We therefore compare cross-sectional evidence of neurodegeneration using hippocampal volume only (L−) versus evidence of both cross-sectional and longitudinal neurodegeneration using hippocampal atrophy rate (L+) in the classification of MCI patients. As a conceptual study, we aim to examine the impact of these definitions on progression to dementia and cognitive decline. We hypothesize that the SNAP/L+ group will be enriched in individuals with a higher rate of progression to dementia and more cognitive decline than the SNAP/L− group. Additionally, we compare these groups on a number of biofluid and imaging markers aiming to gain understanding in the underlying pathology, e.g. the role of subthreshold amyloid or vascular pathology. We hypothesize that these groups have different biomarker profiles reflecting differences in the presence of more rapid neurodegeneration.

2. Materials and methods

2.1. Participants

We used data from ADNI-GO/2 (see Supplementary material) from 276 MCI participants with florbetapir and MRI scans at baseline and within 7–18 months after.
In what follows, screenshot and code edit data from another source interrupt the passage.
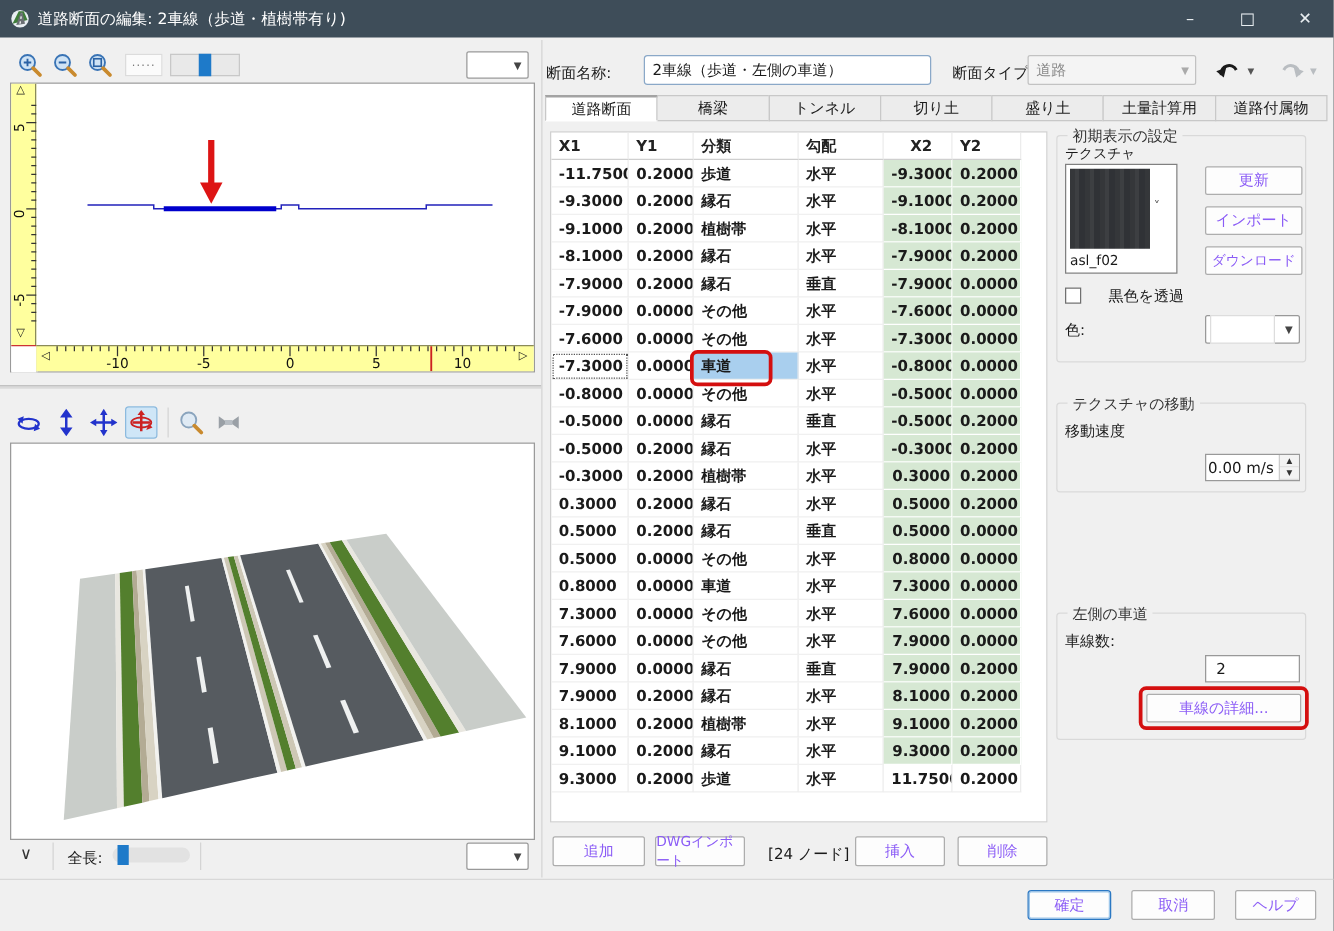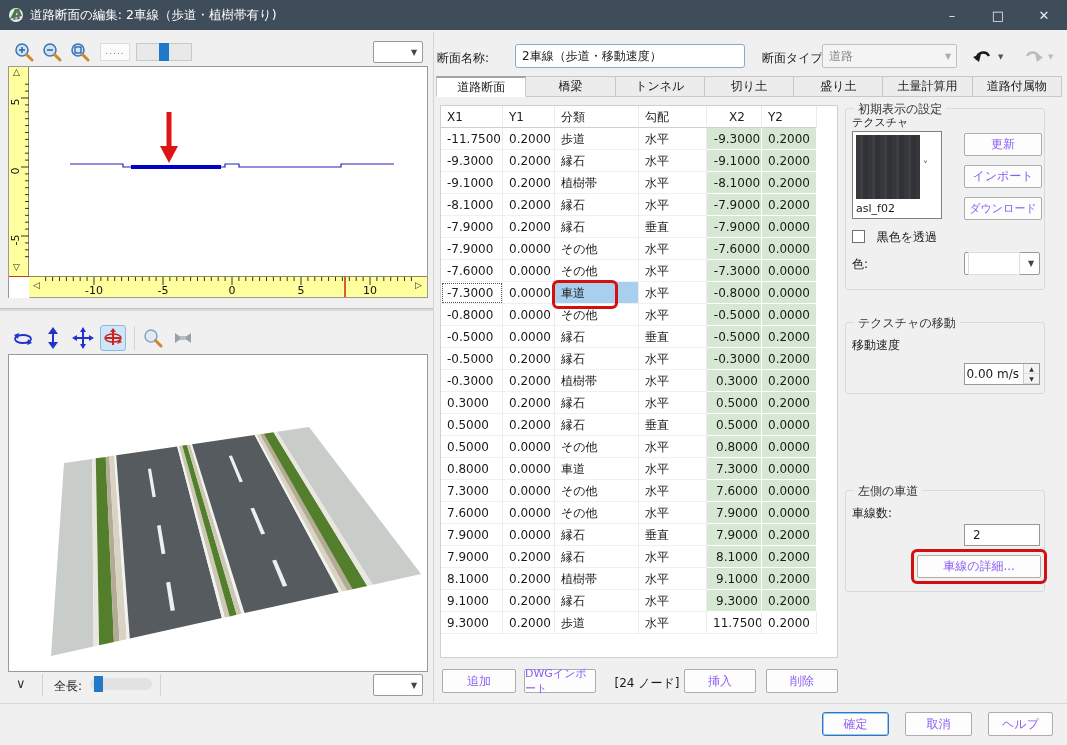--- a/index.html
+++ b/index.html
@@ -23,21 +23,21 @@
   .spin{border:1px solid #999;background:#fff;box-sizing:border-box;display:flex;align-items:center;}
   .spin .val{flex:1;text-align:right;padding-right:4px;}
   .spin .updown{width:15px;height:100%;border-left:1px solid #ccc;display:flex;flex-direction:column;}
   .spin .updown div{flex:1;font-size:6px;line-height:9px;text-align:center;color:#333;background:#f3f3f3;border-bottom:1px solid #ddd;}
   .checkbox{width:13px;height:13px;border:1px solid #707070;background:#fff;display:inline-block;box-sizing:border-box;}
   
   #tabstrip{left:437px;top:76px;width:625px;height:21px;display:flex;}
   .tab{flex:1;border:1px solid #c8c8c8;border-bottom:1px solid #c8c8c8;background:#ececec;display:flex;align-items:center;justify-content:center;font-size:12px;box-sizing:border-box;margin-left:-1px;}
   .tab.active{background:#ffffff;border-bottom:1px solid #ffffff;border-top:2px solid #a3a3a3;z-index:2;text-align:center;}
   
-  #grid{left:440px;top:105px;width:398px;height:553px;background:#fff;border:1px solid #d0d0d0;box-sizing:border-box;overflow:hidden;}
+  #grid{left:440px;top:105px;width:398px;height:553px;background:#fff;border:1px solid #d0d0d0;box-sizing:border-box;overflow:hidden;font-weight:bold;}
   .trow,.thead{display:flex;height:22px;line-height:22px;}
   .tcell,.hcell{box-sizing:border-box;padding-left:6px;border-right:1px solid #ececec;border-bottom:1px solid #f0f0f0;overflow:hidden;white-space:nowrap;font-size:12px;}
   .hcell{border-bottom:1px solid #cfcfcf;color:#222;}
   .c0{width:62px;}.c1{width:52px;}.c2{width:84px;}.c3{width:68px;}.c4{width:55px;text-align:center;}.c5{width:55px;}
   .green{background:#d6e8d3;border-right:1px solid #fff;border-bottom:1px solid #fff;}
   .sel{background:#a9cfee;}
   .focuscell{outline:1px dotted #555;outline-offset:-2px;}
   .redbox{position:absolute;border:3px solid #d40f0f;border-radius:6px;pointer-events:none;z-index:5;}
   
   .ruler{background:#ffff9e;box-sizing:border-box;}
@@ -306,21 +306,21 @@
       <div class="slider-thumb" style="left:4px;top:-2px;width:9px;height:16px"></div>
     </div>
     <div class="abs vline" style="left:152px;top:2px;width:1px;height:22px"></div>
     <div class="abs combo" style="left:365px;top:2px;width:50px;height:22px">
       <div class="carea"></div>
         <div class="arrow">▼</div>
     </div>
   </div>
 
   <div class="abs" style="left:437px;top:50px">断面名称:</div>
-  <div class="abs" style="left:515px;top:44px;width:230px;height:24px;background:#fff;border:1px solid #8aa8c8;border-radius:3px;box-sizing:border-box;line-height:22px;padding-left:6px">2車線（歩道・移動速度）</div>
+  <div class="abs" style="left:515px;top:44px;width:230px;height:24px;background:#fff;border:1px solid #8aa8c8;border-radius:3px;box-sizing:border-box;line-height:22px;padding-left:6px">2車線（歩道・左側の車道）</div>
   <div class="abs" style="left:762px;top:50px">断面タイプ:</div>
   <div class="abs combo disabled" style="left:822px;top:44px;width:135px;height:24px">
     <div class="carea" style="line-height:22px;padding-left:6px">道路</div>
     <div class="arrow" style="color:#aaa">▼</div>
   </div>
   <div class="abs" style="left:972px;top:46px;width:40px;height:22px">
     <svg width="22" height="20">
         <path d="M5 14 C4 6, 14 4, 17 10" fill="none" stroke="#1a1a1a" stroke-width="2.4"></path>
         <polygon points="1,11 9,8 7,16" fill="#1a1a1a"></polygon>
       </svg>
@@ -554,21 +554,21 @@
     <div class="abs" style="left:6px;top:22px;width:90px;height:88px;background:#fff;border:1px solid #808080;box-sizing:border-box">
       <div class="abs" style="left:3px;top:3px;width:64px;height:64px;background:repeating-linear-gradient(90deg,#35373a 0 4px,#3d3f42 4px 7px,#303236 7px 12px)"></div>
       <div class="abs" style="left:70px;top:28px;font-size:10px;color:#555">˅</div>
       <div class="abs" style="left:3px;top:70px;font-size:11px">asl_f02</div>
     </div>
     <div class="abs btn" style="left:118px;top:24px;width:78px;height:23px">更新</div>
     <div class="abs btn" style="left:118px;top:56px;width:78px;height:23px">インポート</div>
     <div class="abs btn" style="left:118px;top:88px;width:78px;height:23px;font-size:11px">ダウンロード</div>
     <div class="abs" style="left:6px;top:120px">
       <span class="checkbox"></span>
-      <span style="vertical-align:2px;margin-left:8px">黒色を透過</span>
+      <span style="vertical-align:2px;margin-left:18px">黒色を透過</span>
     </div>
     <div class="abs" style="left:6px;top:147px">色:</div>
     <div class="abs combo" style="left:118px;top:143px;width:76px;height:23px">
       <div class="carea" style="margin:3px;background:#fff;border:1px solid #ddd"></div>
       <div class="arrow">▼</div>
     </div>
   </div>
 
   <div class="abs groupbox" style="left:845px;top:322px;width:200px;height:72px">
     <span class="legend">テクスチャの移動</span>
To establish cut-off points for neurodegenerative measures, we used data from amyloid positive (A+) participants (see Group definitions) with AD dementia for whom a baseline and follow-up (7–18 months after baseline) MRI scan were available (n = 66). Additionally, amyloid negative (A−) cognitively normal older adults with MRI scans at these points (n = 76) were used as a reference for the analyses in the different SNAP- and pAD-defined groups.

The study was approved after ethical review of each site's local review board and all participants provided informed written consent.

2.2. Imaging and biofluid markers

For hippocampal volume, baseline 3T T1-MRI scans were used. Hippocampal volume was measured using a previously published multi-atlas segmentation method (Wang et al., 2011). Hippocampal atrophy rates were computed with an unbiased deformation-based morphometry technique (described in (Yushkevich et al., 2010)) that measures change in hippocampal volume between baseline and follow-up MRI. See details in Supplementary material. Hippocampal volume at baseline was corrected for intracranial volume (ICV), obtained as described below. The difference in hippocampal volume between the two time points was expressed as percentage volume loss per year. An average over the two hemispheres was used for both measures.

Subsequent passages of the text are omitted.